SICB 2019: Artificial Light at Night Has Various Effects on Wildlife

Have you ever stopped to look at the city lights at night? Have you ever wondered what impact these lights have on wildlife? Chris Thawley, Zach Forsburg, and Krystie Miner all asked this question in their research on artificial light at night, or ALAN.

 

Chris Thawley presents on the effects of novel artificial light at night in anoles.

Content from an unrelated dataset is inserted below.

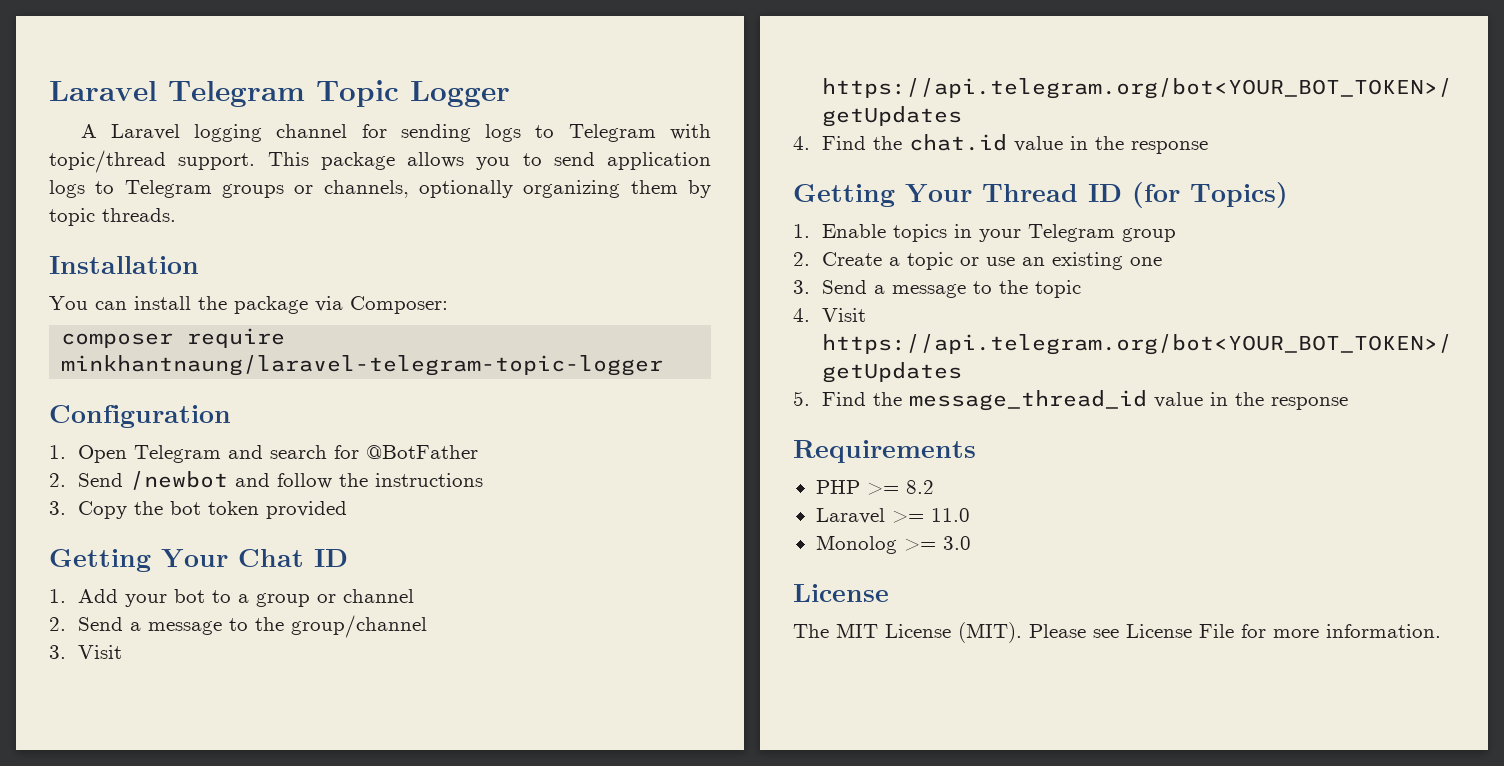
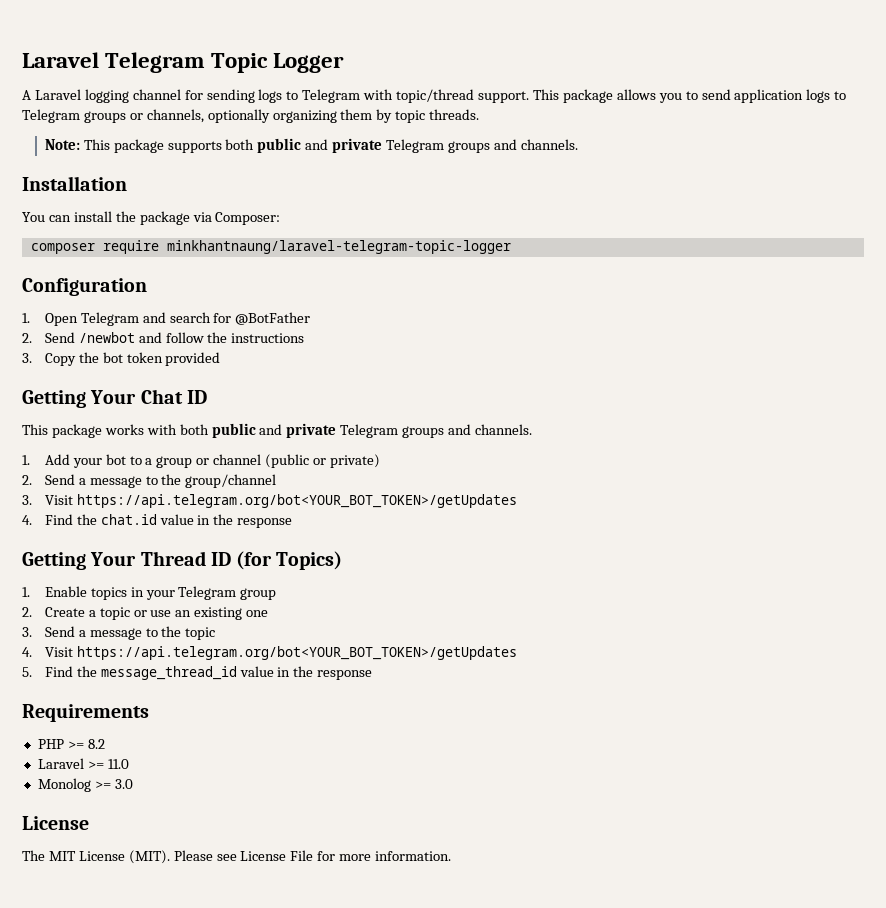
+ Note: This package supports both public and private Telegram groups and channels.
+ This package works with both public and private Telegram groups and channels.
- 1. Add your bot to a group or channel
+ 1. Add your bot to a group or channel (public or private)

After exploring how ALAN, affected anoles in a laboratory setting, Thawley, a postdoctoral researcher in Jason Kolbe’s lab at University of Rhode Island, decided to take his experiment into nature. He exposed two species of anole in the Miami area to novel ALAN by installing lights in a botanical garden. Thawley was curious about the broad effects of ALAN on anole behavior, reproduction, and physiology. After exposing anoles to ALAN for two months, Thawley observed that anoles did not change their behavior to avoid the lights. However, anoles in the ALAN treatment had reduced follicle size and larger females produced larger than expected eggs. Thawley also found a reduction in plasma glucose of anoles and hopes to explore the significance of this, in addition to other traits, in the future.

 

Forsburg and Miner, respective PhD and masters students in the combined lab of Caitlin Gabor and Andrea Aspbury at Texas State University were curious about how ALAN affected an animal’s stress response. Forsburg investigated this in Rio Grande frog tadpoles. He reared tadpoles in the lab under a natural photoperiod and then switched them to either a treatment of constant ALAN or pulses of ALAN for 14 days. Forsburg found that the tadpoles exposed to constant ALAN had increased stress hormone while those exposed to pulses of ALAN has decreased stress hormone. The tadpoles placed under pulses of ALAN did not display a normal stress response when agitated, leading Forsburg to believe pulses of ALAN are more detrimental to the hormonal stress pathway.

 

Krystie Miner talks mosquitofish stress, reproduction, and behavior after exposure to artificial light at night.

Miner asked a similar question in mosquitofish. She exposed females to constant ALAN and measured the response of stress hormone, reproduction, and behavior. In this species, ALAN did not have an affect on stress hormone production or on reproduction. The fish were still able to exhibit a stress response after agitation, so it is not likely that they were chronically stressed. Miner believes that, as an invasive species, mosquitofish might be more tolerant to stressors such as ALAN. While there was no difference in the fish’s hiding behavior under ALAN, those raised under ALAN moved slower and less often.

 

These studies have certainly illuminated how many diverse responses organisms can have under the stress of the city lights.